The first oral glucagon-like peptide 1 receptor agonist (GLP-1) has shown promising results in treating type 2 diabetes.

Data revealed at the Keystone Symposia on New Therapeutics for Diabetes and Obesity demonstrated that TPP273, a new oral small molecule form of a GLP-1 receptor agonist, may have several benefits over current IV formulations, including predictably lowering blood glucose levels without side effects such as nausea and vomiting.

TTP273 was also shown to be safe, and based on the data presented, significant decreases in HbA1c and body weight are expected in the ongoing Phase 2 study.

Side effects

The research is being carried out by clinical-stage biopharmaceutical company vTv Therapeutics Inc.

Dr. Carmen Valcarce, Chief Scientific Officer from the company, said: “GLP-1 receptor agonists are well-validated treatments that provide glycemic control and weight loss for type 2 diabetes patients.

“But their limitations—including side effects like nausea and vomiting, and the fact that current products are available only as an injection—have reduced their potential to help many more patients.
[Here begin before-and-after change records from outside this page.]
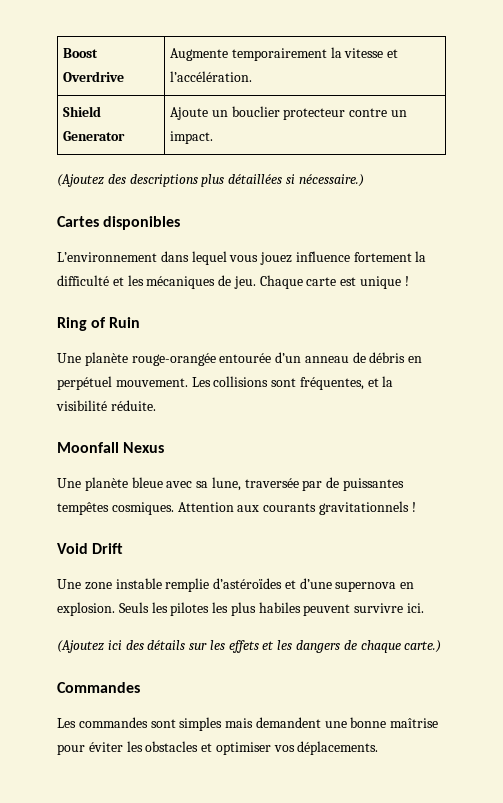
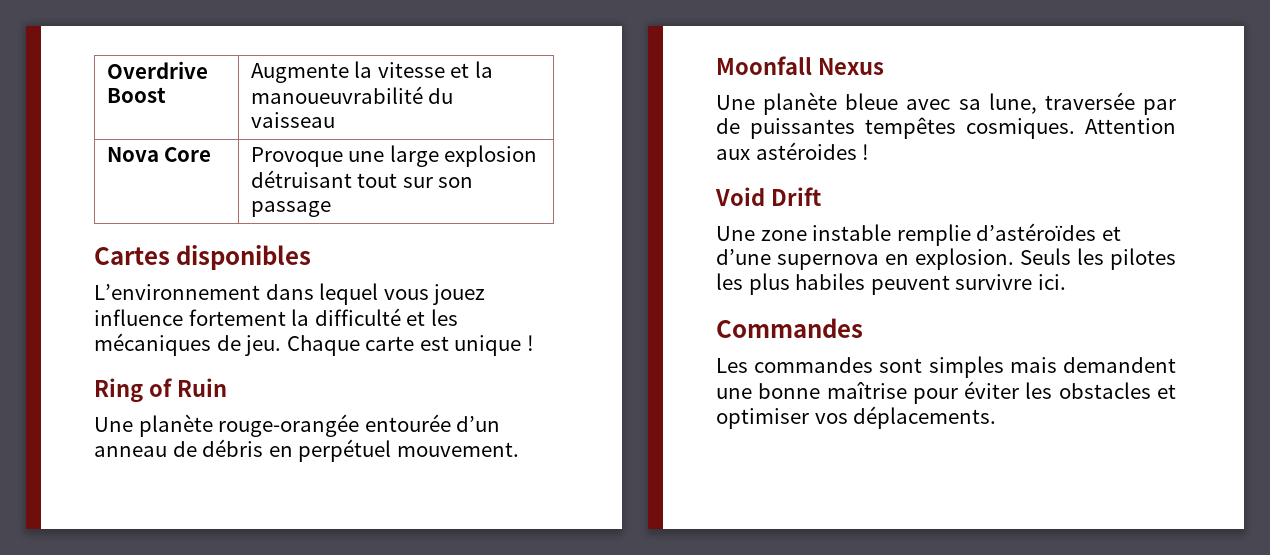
- Boost Overdrive | Augmente temporairement la vitesse et l’accélération.
- Shield Generator | Ajoute un bouclier protecteur contre un impact.
- (Ajoutez des descriptions plus détaillées si nécessaire.)
+ Overdrive Boost | Augmente la vitesse et la manoueuvrabilité du vaisseau
+ Nova Core | Provoque une large explosion détruisant tout sur son passage
- Les collisions sont fréquentes, et la visibilité réduite.
- Attention aux courants gravitationnels !
+ Attention aux astéroides !
- (Ajoutez ici des détails sur les effets et les dangers de chaque carte.)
We believe an orally dosed GLP-1R agonist with significantly reduced rates of nausea and vomiting would bring a truly differentiated product to this substantial market. We’re looking forward to revealing results of the ongoing Phase 2 clinical trial at the end of 2016.”

Superior safety

Also at the conference, a poster was presented related to TTP399, the company’s Glucokinase Activator (GKA), which is currently in a Phase 2b trial for the treatment of type 2 diabetes.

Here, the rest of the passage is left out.